We looked at creating lists in another article in the series, “Ten fun activities with lists”, which was a previous article in the series.

Step-By-Step

  • Choose a topic that you think will be interesting to your students or relate to something you’ve been studying in class.
  • Allow your students to take 90 seconds and note as many items individually as they can.
  • Get learners to work in small groups and have them brainstorm a single list.
  • After groups have created their lists, you can have a pyramid discussion to create a single list to which the entire class can contribute.
  • You can either create the list(s), digitally, in class or ask one of your learners to create the digital version at home. The list can be posted on an Edmodo group or Google+ community.
  • Ask students to comment and share the list with you; Edmodo, a digital community that allows for sharing of information like this, is a great place.
  • Alternatively or additionally, you can also present the list to the class in a short oral presentation. This is a great activity.
  • Finally, compare the lists you have created with those of your students if you have a topic list (see below).

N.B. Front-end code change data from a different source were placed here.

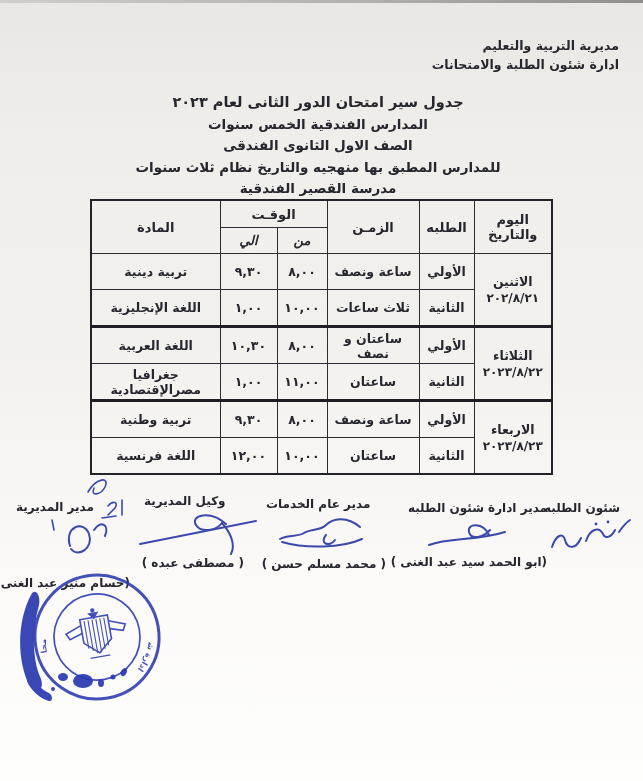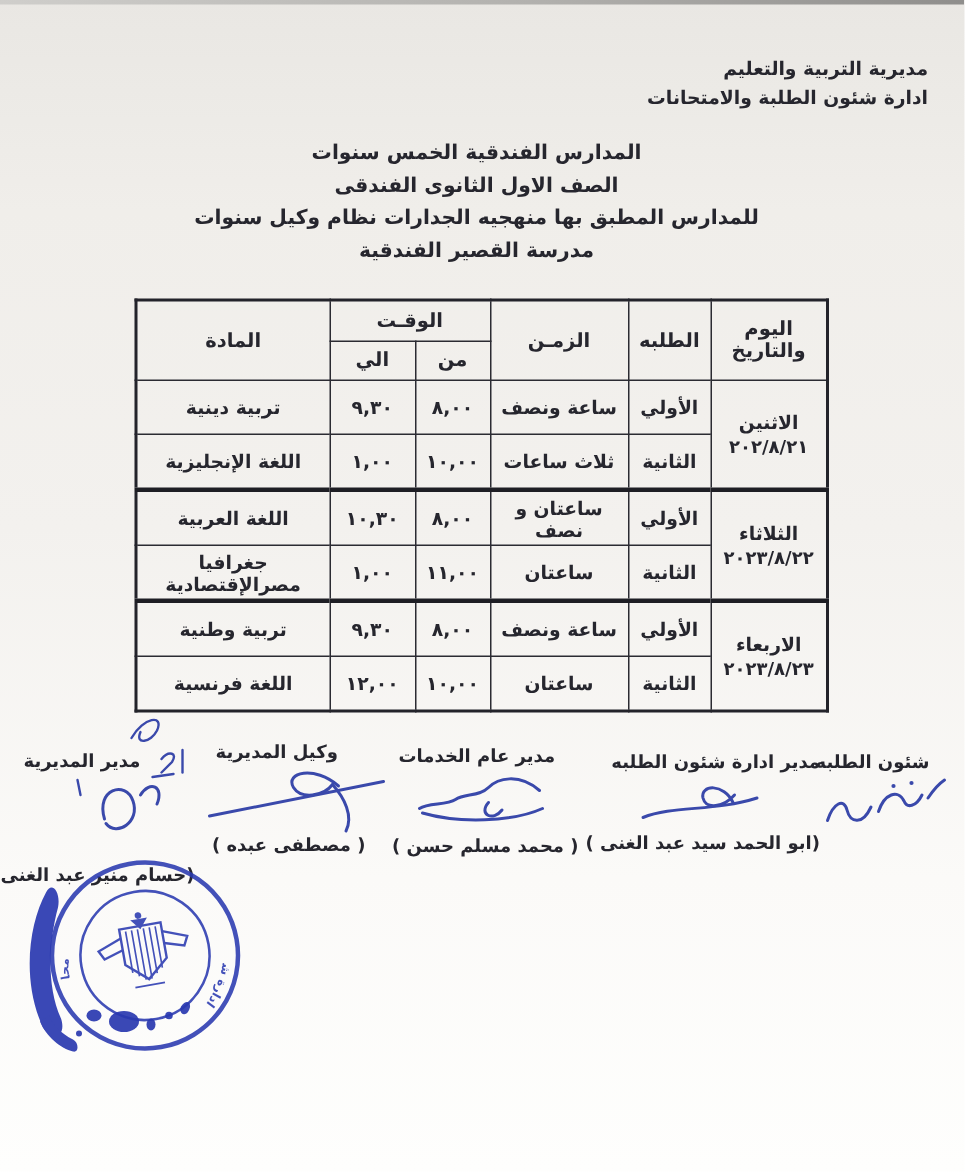--- a/index.html
+++ b/index.html
@@ -49,6 +49,7 @@
 </div>
 
 <div class="titleblock">
+  <div class="t1">جدول سير امتحان الدور الثانى  لعام  ٢٠٢٣</div>
   <div>المدارس الفندقية الخمس سنوات</div>
   <div>الصف الاول الثانوى الفندقى</div>
   <div>للمدارس المطبق بها منهجيه الجدارات نظام وكيل سنوات</div>

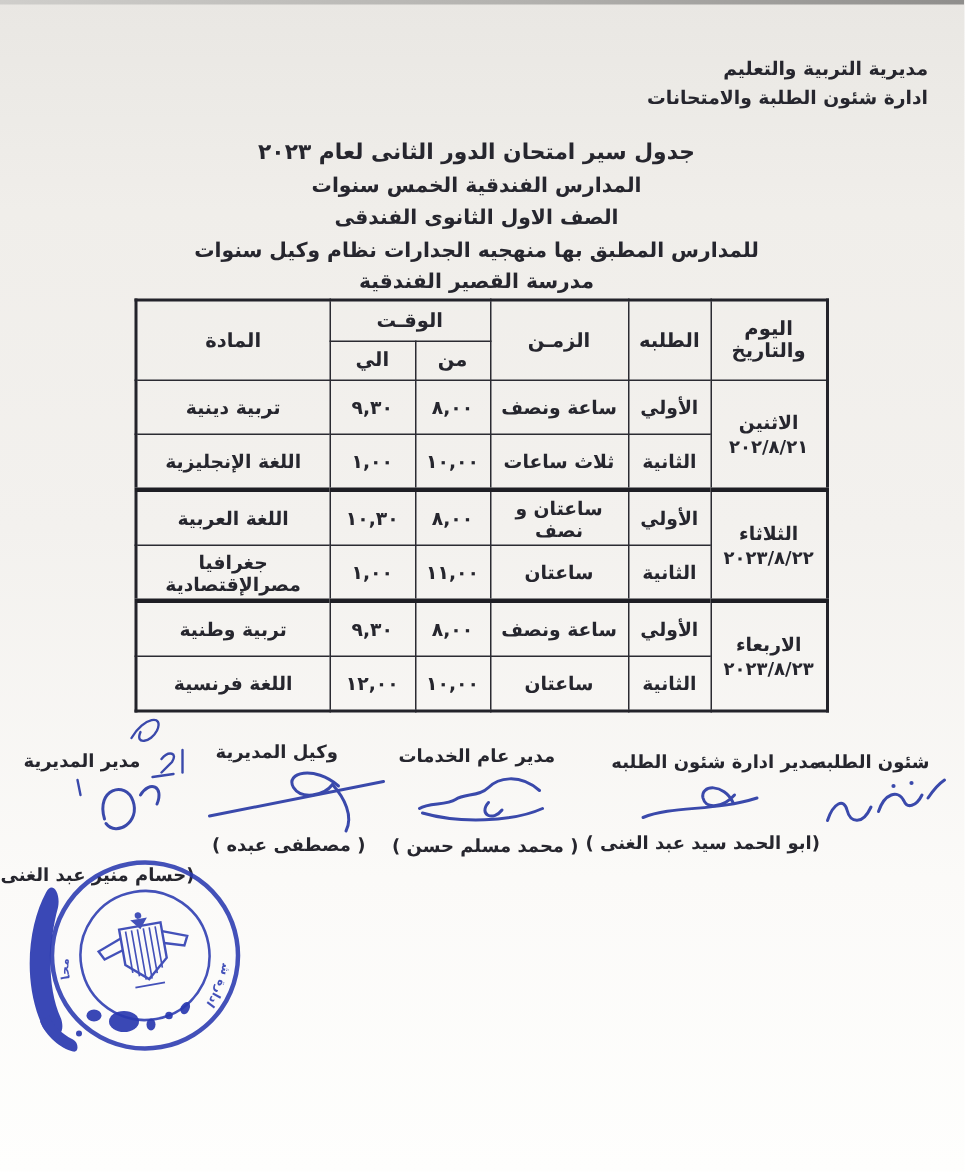--- a/index.html
+++ b/index.html
@@ -52,7 +52,7 @@
   <div class="t1">جدول سير امتحان الدور الثانى  لعام  ٢٠٢٣</div>
   <div>المدارس الفندقية الخمس سنوات</div>
   <div>الصف الاول الثانوى الفندقى</div>
-  <div>للمدارس المطبق بها منهجيه الجدارات نظام وكيل سنوات</div>
+  <div>للمدارس المطبق بها منهجيه والتاريخ نظام ثلاث سنوات</div>
   <div>مدرسة القصير الفندقية</div>
 </div>
 

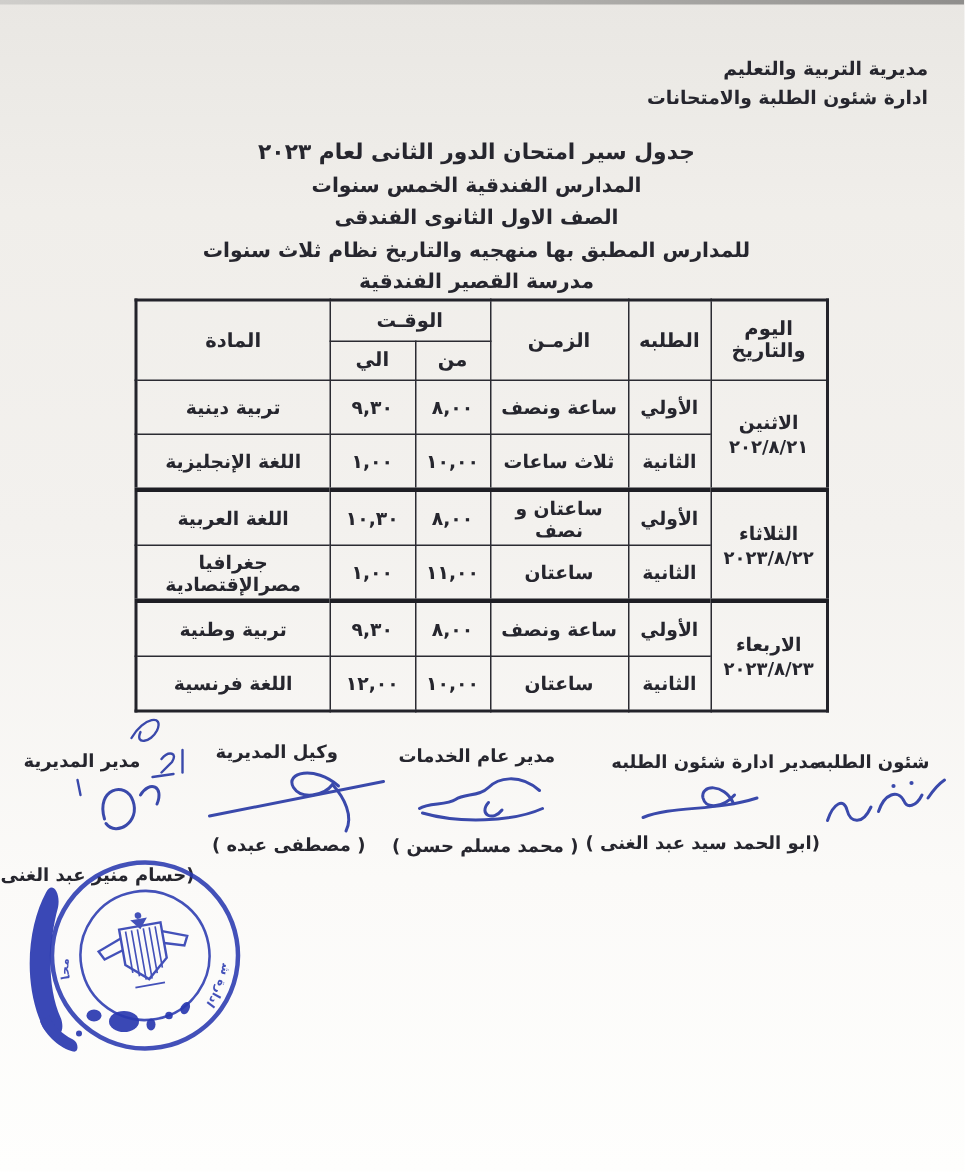--- a/index.html
+++ b/index.html
@@ -25,7 +25,7 @@
     vertical-align:middle;font-weight:700;padding:0 3px;}
   table.sched thead th{font-size:13px;}
   table.sched thead tr.h1 th{height:26px;}
-  table.sched thead tr.h2 th{height:25px;}
+  table.sched thead tr.h2 th{height:25px;font-style:italic;}
   table.sched tbody td{height:35px;font-size:12.5px;}
   table.sched tbody tr.gsep td{border-top:3px solid #1e1e24;}
   td.daycell{font-size:12.5px;line-height:17px;}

TIP Add a number to the title of your list. Make it low: e.g. “Three ways to …’,” “5 essential steps to …’,” “Seven things you should know about Because it requires people to include or exclude items from the list, this low number sparks discussion.

Also read: 10 Types of Developer Jobs: IT Jobs

Listing Lists

Boredpanda.com is a great place to find lists and ideas. www.watchmojo.com has video lists that are brilliant for music and cinema. There are many ideas to be found on social media, including The Guardian and BBC.

This is How It Works in A Language Class

  • You only need one idea and not a lot of material.
  • Everybody can and will contribute.
  • It generates a lot of language and lots of debate.
  • It is learner-, language-, and technology-centered.
  • Everyone loves lists!




What Makes These Tasks Work Well?

  • It is not the teacher who uses technology.
  • It is clear that the learners are using simple technology in an easy and straightforward way.
  • This task will lead to the creation of a digital shared product.
  • The tasks can be shared or performed in public, so students expect their writing to be accurate and well-written.
  • It is not easy, but there are many challenges.

How can you tell if a task is ‘working’ with your class? It is very easy: If your students ask, “Can we do it again?”, then the task has succeeded! These three tasks will prove to be very useful.

Micah James

Micah is SEO Manager of The Next Tech. When he is in office then love to his role and apart from this he loves to coffee when he gets free. He loves to play soccer and reading comics.